**What to do:**
Below is a block of entries; repeat exactly the lines starting at the line that contains "row order: track_name" and ending at the line that contains "row Roscoe Tanner: 4 | 0 | 1 | 32.107 -> none", both included.

**Given data:**
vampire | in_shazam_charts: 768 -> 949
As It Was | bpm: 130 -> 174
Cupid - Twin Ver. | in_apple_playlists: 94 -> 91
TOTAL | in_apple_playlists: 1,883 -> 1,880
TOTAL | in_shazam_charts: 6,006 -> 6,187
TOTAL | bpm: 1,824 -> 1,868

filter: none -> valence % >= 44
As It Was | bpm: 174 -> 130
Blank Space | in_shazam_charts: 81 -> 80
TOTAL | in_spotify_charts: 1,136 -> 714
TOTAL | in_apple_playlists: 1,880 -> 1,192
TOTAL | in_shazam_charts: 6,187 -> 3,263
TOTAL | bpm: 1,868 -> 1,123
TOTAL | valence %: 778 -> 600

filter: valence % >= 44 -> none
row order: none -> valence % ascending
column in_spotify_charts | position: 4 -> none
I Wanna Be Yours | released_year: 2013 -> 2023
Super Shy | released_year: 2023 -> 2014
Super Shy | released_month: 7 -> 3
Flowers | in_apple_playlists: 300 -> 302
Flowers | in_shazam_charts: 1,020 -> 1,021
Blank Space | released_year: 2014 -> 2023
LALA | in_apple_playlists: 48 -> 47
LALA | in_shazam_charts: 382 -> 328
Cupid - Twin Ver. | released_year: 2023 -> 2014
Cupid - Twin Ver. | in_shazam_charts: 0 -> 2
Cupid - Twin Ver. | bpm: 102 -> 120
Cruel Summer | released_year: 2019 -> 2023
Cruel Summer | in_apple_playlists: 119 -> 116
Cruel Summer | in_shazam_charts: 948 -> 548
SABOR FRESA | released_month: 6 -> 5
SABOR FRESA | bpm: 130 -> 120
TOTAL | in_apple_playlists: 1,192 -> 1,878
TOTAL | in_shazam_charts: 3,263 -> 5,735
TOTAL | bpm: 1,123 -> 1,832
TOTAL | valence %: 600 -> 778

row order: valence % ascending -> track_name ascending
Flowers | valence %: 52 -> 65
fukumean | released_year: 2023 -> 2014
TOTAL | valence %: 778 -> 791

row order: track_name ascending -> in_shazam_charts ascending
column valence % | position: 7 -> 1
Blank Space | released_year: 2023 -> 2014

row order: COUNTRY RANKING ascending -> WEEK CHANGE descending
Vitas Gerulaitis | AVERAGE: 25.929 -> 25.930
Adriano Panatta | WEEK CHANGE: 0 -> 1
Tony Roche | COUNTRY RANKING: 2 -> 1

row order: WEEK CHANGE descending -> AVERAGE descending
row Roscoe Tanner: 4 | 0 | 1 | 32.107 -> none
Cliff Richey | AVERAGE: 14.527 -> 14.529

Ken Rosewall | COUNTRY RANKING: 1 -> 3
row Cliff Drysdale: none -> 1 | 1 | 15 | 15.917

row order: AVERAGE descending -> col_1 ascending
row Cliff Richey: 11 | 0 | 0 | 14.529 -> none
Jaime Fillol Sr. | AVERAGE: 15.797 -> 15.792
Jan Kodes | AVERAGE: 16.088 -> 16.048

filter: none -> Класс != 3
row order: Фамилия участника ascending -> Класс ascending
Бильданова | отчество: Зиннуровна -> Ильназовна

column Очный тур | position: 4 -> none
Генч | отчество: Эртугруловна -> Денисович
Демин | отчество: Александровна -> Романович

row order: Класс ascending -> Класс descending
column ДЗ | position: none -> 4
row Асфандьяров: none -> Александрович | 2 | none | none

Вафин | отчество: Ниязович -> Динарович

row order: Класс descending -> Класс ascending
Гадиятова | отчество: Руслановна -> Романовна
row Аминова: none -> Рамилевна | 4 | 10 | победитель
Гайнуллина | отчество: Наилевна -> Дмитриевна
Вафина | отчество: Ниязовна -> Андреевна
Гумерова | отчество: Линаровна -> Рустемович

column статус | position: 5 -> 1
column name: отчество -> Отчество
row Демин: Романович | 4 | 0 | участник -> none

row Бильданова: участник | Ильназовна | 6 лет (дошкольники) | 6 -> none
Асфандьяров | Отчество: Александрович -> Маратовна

**Exercise response:**
row order: track_name ascending -> in_shazam_charts ascending
column valence % | position: 7 -> 1
Blank Space | released_year: 2023 -> 2014

row order: COUNTRY RANKING ascending -> WEEK CHANGE descending
Vitas Gerulaitis | AVERAGE: 25.929 -> 25.930
Adriano Panatta | WEEK CHANGE: 0 -> 1
Tony Roche | COUNTRY RANKING: 2 -> 1

row order: WEEK CHANGE descending -> AVERAGE descending
row Roscoe Tanner: 4 | 0 | 1 | 32.107 -> none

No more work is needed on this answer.